The campaign also drew upon Harding's popularity with women. Considered handsome, Harding photographed well compared to Cox. However, it was Harding's support for women's suffrage in the Senate that made him extremely popular with women: the ratification of the 19th Amendment in August 1920 brought huge crowds of women to Marion, Ohio to hear Harding.
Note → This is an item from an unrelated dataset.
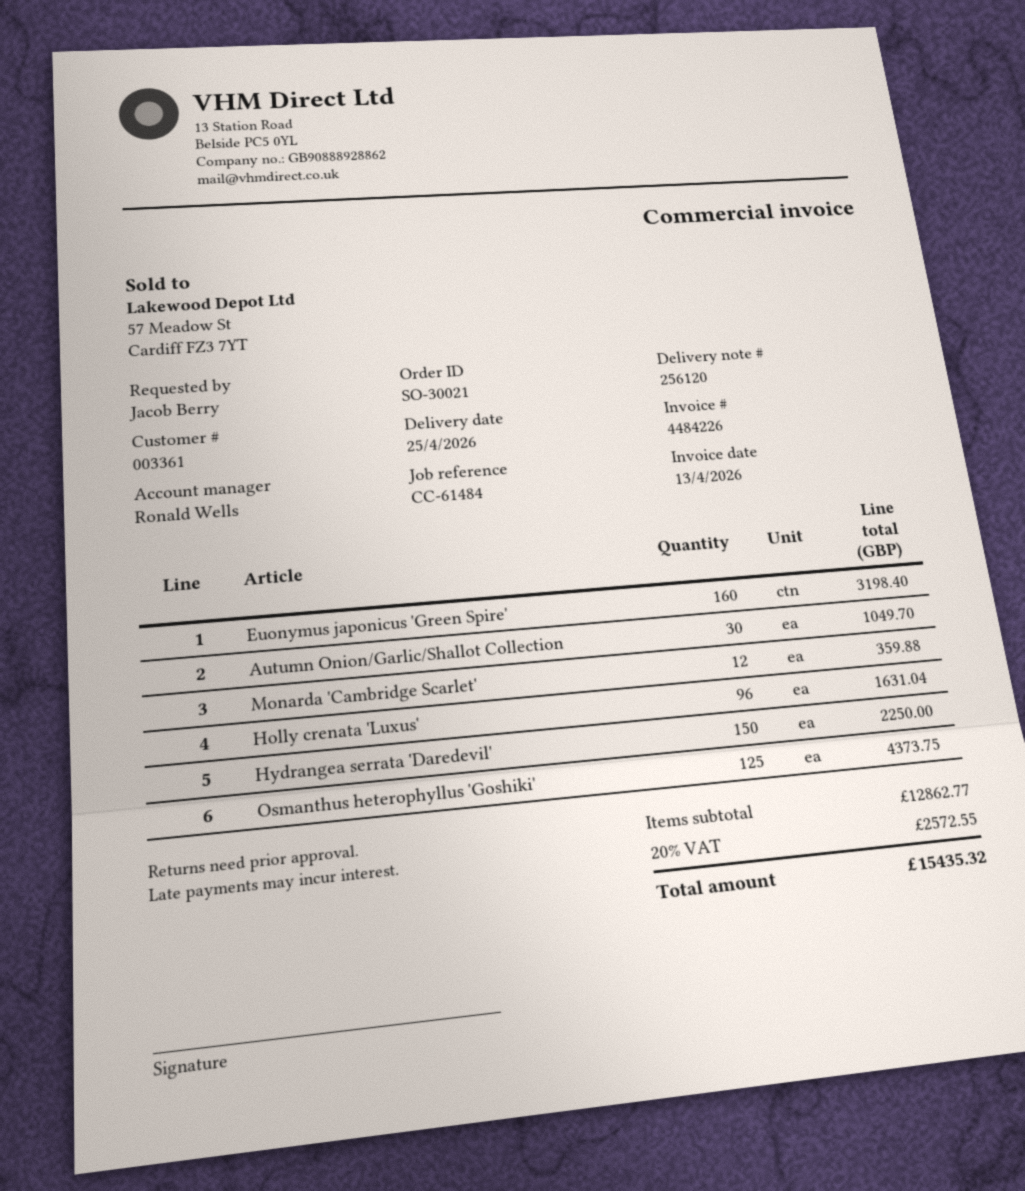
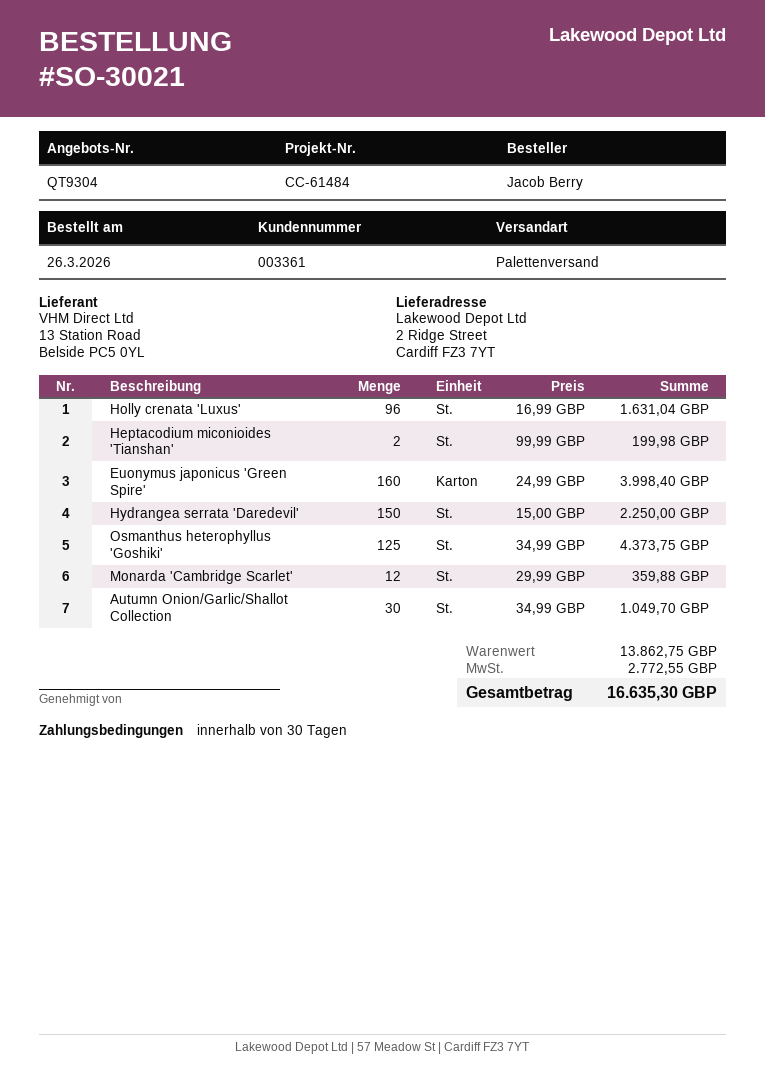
Euonymus japonicus 'Green Spire': 160 for 3198.40 -> 160 for 3998.40
Heptacodium miconioides 'Tianshan': none -> 2 for 199.98
subtotal: 12862.77 -> 13862.75
tax: 2572.55 -> 2772.55
total: 15435.32 -> 16635.30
The milestone election of 1920 was the first in which women could vote nationwide. Harding received 61% of the national vote and 404 electoral votes, an unprecedented margin of victory. Cox received 36% of the national vote and 127 electoral votes. Socialist Eugene V. Debs, campaigning from Federal prison, received 3% of the national vote. Debs was in prison for opposing Wilson's draft; despite the many political differences between the two candidates, when Harding became President he pardoned Debs.

Presidency 1921–1923

The administration of Warren G. Harding followed the Republican Party platform approved at the 1920 Chicago convention. The thrust of the administration was to return the nation to a period in time when business forces — not government watchdog agencies — minded the business of the nation.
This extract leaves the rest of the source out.